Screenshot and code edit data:
*** Block opens ***

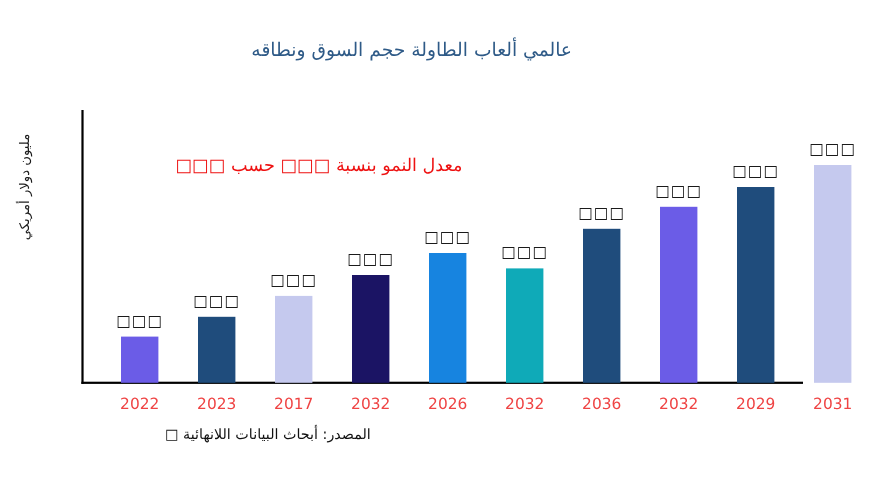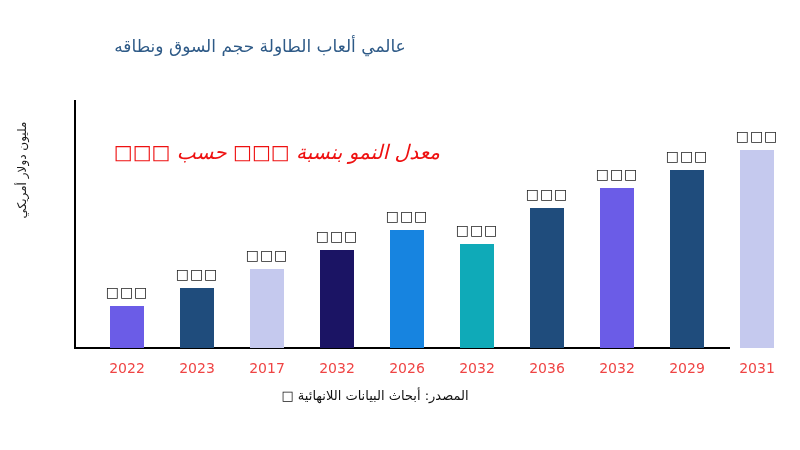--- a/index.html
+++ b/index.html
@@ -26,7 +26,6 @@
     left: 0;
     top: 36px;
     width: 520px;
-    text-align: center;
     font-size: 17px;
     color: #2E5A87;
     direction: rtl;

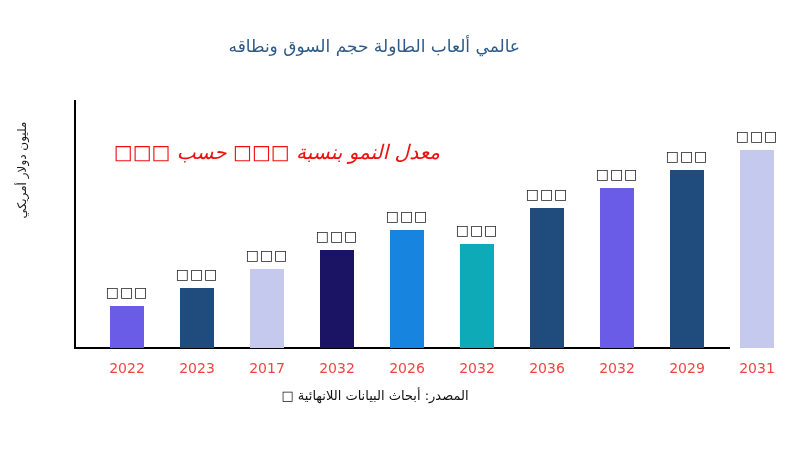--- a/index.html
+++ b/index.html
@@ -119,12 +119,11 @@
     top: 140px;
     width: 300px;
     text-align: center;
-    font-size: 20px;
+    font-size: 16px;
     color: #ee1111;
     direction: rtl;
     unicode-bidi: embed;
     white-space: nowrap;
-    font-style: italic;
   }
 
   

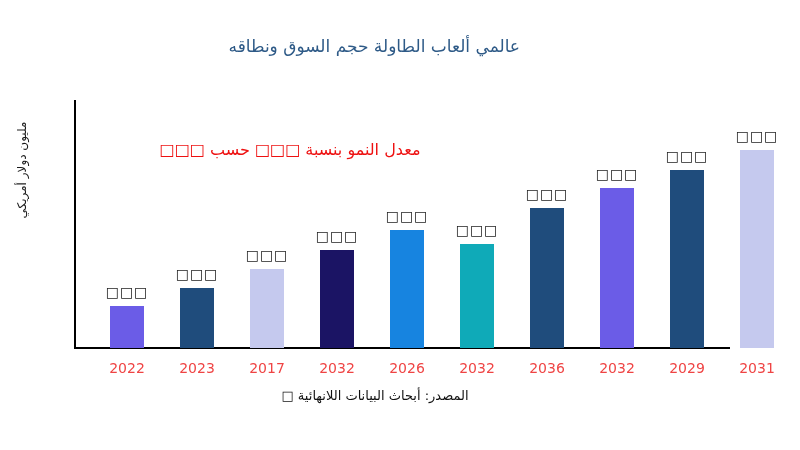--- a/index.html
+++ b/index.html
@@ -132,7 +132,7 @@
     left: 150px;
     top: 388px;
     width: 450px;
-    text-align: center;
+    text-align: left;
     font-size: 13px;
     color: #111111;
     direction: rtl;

*** Block closes ***

- _Requirement_: Print each entry above verbatim, pictures left out.

- _Written solution_:
--- a/index.html
+++ b/index.html
@@ -26,7 +26,6 @@
     left: 0;
     top: 36px;
     width: 520px;
-    text-align: center;
     font-size: 17px;
     color: #2E5A87;
     direction: rtl;

--- a/index.html
+++ b/index.html
@@ -119,12 +119,11 @@
     top: 140px;
     width: 300px;
     text-align: center;
-    font-size: 20px;
+    font-size: 16px;
     color: #ee1111;
     direction: rtl;
     unicode-bidi: embed;
     white-space: nowrap;
-    font-style: italic;
   }
 
   

--- a/index.html
+++ b/index.html
@@ -132,7 +132,7 @@
     left: 150px;
     top: 388px;
     width: 450px;
-    text-align: center;
+    text-align: left;
     font-size: 13px;
     color: #111111;
     direction: rtl;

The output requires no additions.